Hollywoodproduktionen wie diese haben nicht nur wesentlich zum Mythos des Hotels beigetragen, sondern waren auch maßgebend für den ersten großen Tourismusboom, den Marrakesch als Reiseziel nach dem Zweiten Weltkrieg erlebte. Der Reiz, den das Palasthotel auf Filmemacher schon in seinen Anfangsjahren ausübte, ist bis heute ungebrochen und unterstreicht, wie spektakulär dieser Ort über die Jahrzehnte geblieben ist. Regisseur Oliver Stone buchte die Institution etwa für Szenen zu seinem Historienepos Alexander, in denen Alexander der Große, gespielt von Brat Pitt, am Höhepunkt seiner Macht in seinem Palast im sagenumwobenen Babylon thront. Neben der Filmindustrie und all ihren Stars, die von Anbeginn zu den Gästen zählten, übte das Hotel immer schon magnetische Anziehungskraft auf Künstler, Literaten und kreative Geister aus. Darunter Modedesigner wie Yves Saint Laurent und Pierre Balmain oder auch Rockstars wie die Rolling Stones oder Crosby, Still & Nash, deren Hit „Marrakech Hotel“ während ihres Aufenthaltes entstanden sein soll.
Le Jardin de la Mamounia
Die Geschichte des Hotels beginnt im 18. Jahrhundert und klingt wie aus einem Märchen aus Tausendundeiner Nacht. Auf der Suche nach einem passenden Hochzeitsgeschenk für einen seiner Söhne, Prinz Mamoun, stieß der damalige Sultan Sidi Mohammed Ben Abdellah auf einen paradiesischen Garten außerhalb der Kasbah, der befestigten Altstadt Marrakeschs. Der Prinz genoss ein Leben im Überfluss und soll sich mit aufwendigen Festen in seinem neuen Domizil einen Namen gemacht haben. Im Jahre 1923 wurde auf der ehemaligen Spielwiese des Prinzen dann das La Mamounia als erstes Luxushotel Marokkos eröffnet. Die Parkanlage, der Jardin de la Mamounia, ist bis heute die große Attraktion geblieben, von der man als Gast niemals genug bekommen kann. Malerische Alleen, gesäumt von mächtigen Olivenbäumen, viele von ihnen an die 700 Jahre alt, durchqueren die Anlage. Es gibt hunderte, auf den Zentimeter exakt angeordnete, perfekt zugeschnittene Orangenbäume, großzügig angelegte, duftende Kräutergärten, gewaltige Kakteen, exotische Blumen und urzeitlich groß wirkende, weit in den Himmel ragende Palmen, die schon mehr als ein halbes Jahrtausend in diesem Garten ihre Schatten werfen. Mit seinen 8 Hektar ist der Jardin de la Mamounia heute der größte Privatgarten Marrakeschs. Inmitten dieser Kulisse am Pool zu liegen, Tennis zu spielen oder den Aperitif zu genießen, ist eines der großen Highlights eines jeden Marrakesch-Aufenthalts.
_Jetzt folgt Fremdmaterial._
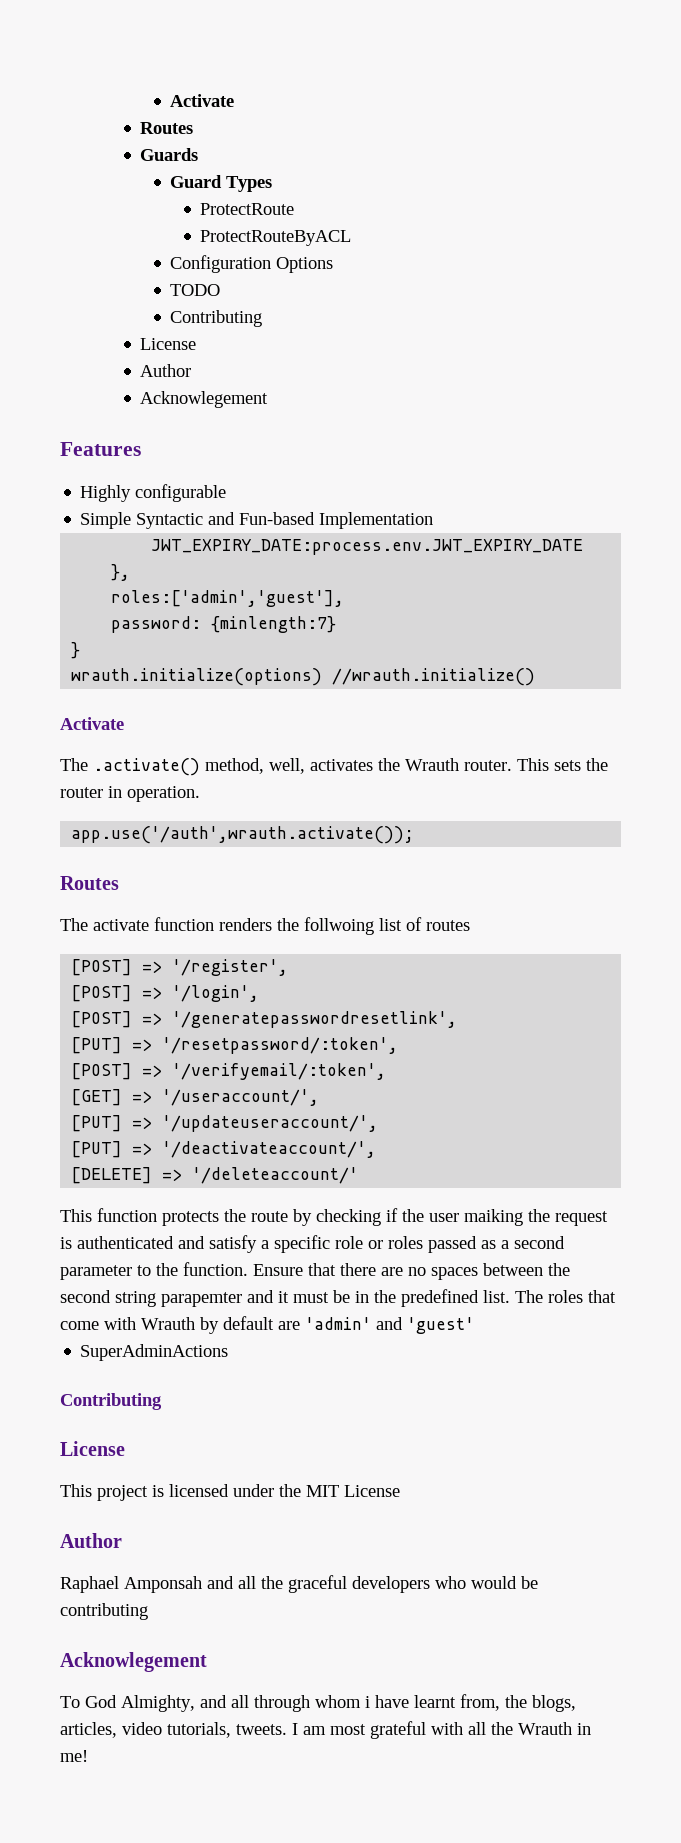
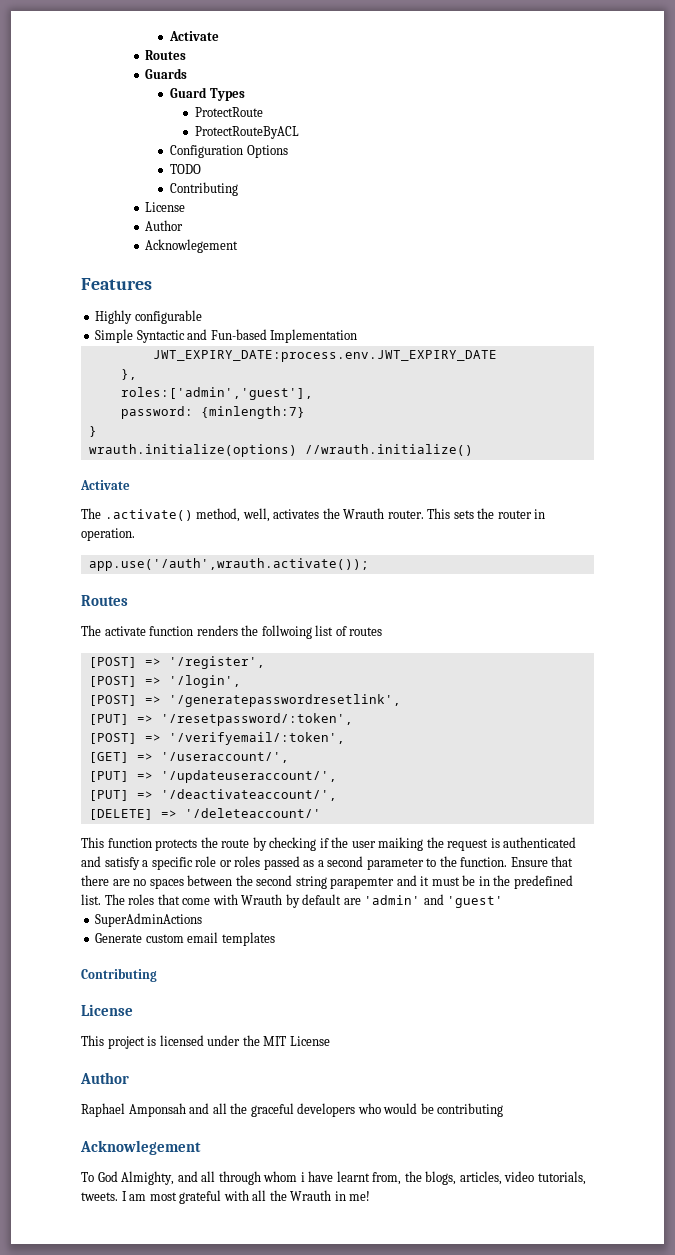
+ Generate custom email templates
Eine Hotellegende am Puls der Zeit
Es sind die auf den ersten Blick unübersehbaren Dinge, die einen Aufenthalt im La Mamounia heute zu einem Erlebnis machen. Der Park, die beeindruckende Architektur oder die opulente Innenausstattung des Palastes. Das mondäne Spa mit seinen Hammam-Bädern oder der endlos groß wirkende, palmengesäumte Swimmingpool. Das durchgehend perfekte Service, für das an die 800 Mitarbeiter im Einsatz sind. Es sind aber auch die vielen kleinen, subtilen Dinge, die in Erinnerung bleiben. Der Duft, den man sofort wahrnimmt, wenn man das Hotel betritt und der einen überallhin begleitet. Das Plätschern der zahlreichen Brunnen in den Innen- und Außenbereichen oder das Rascheln der Pflanzen und Bäume, wenn der Wind durch den Park fährt. Und nicht zuletzt die hervorragende Küche des Hotels. Der große kulinarische Klassiker ist das Le Marocain. Das Restaurant wird in einem eleganten Riad im Hotelpark betrieben, das speziell in den Abendstunden seine ganze Atmosphäre verströmt. Neben traditionellen Gerichten, wie klassische Tajines, gibt es auch moderne, innovative Interpretationen der marokkanischen Küche. Internationale Spitzenküche bieten die Restaurants, die unter der Leitung des Franzosen Jean-George Vongerichten stehen.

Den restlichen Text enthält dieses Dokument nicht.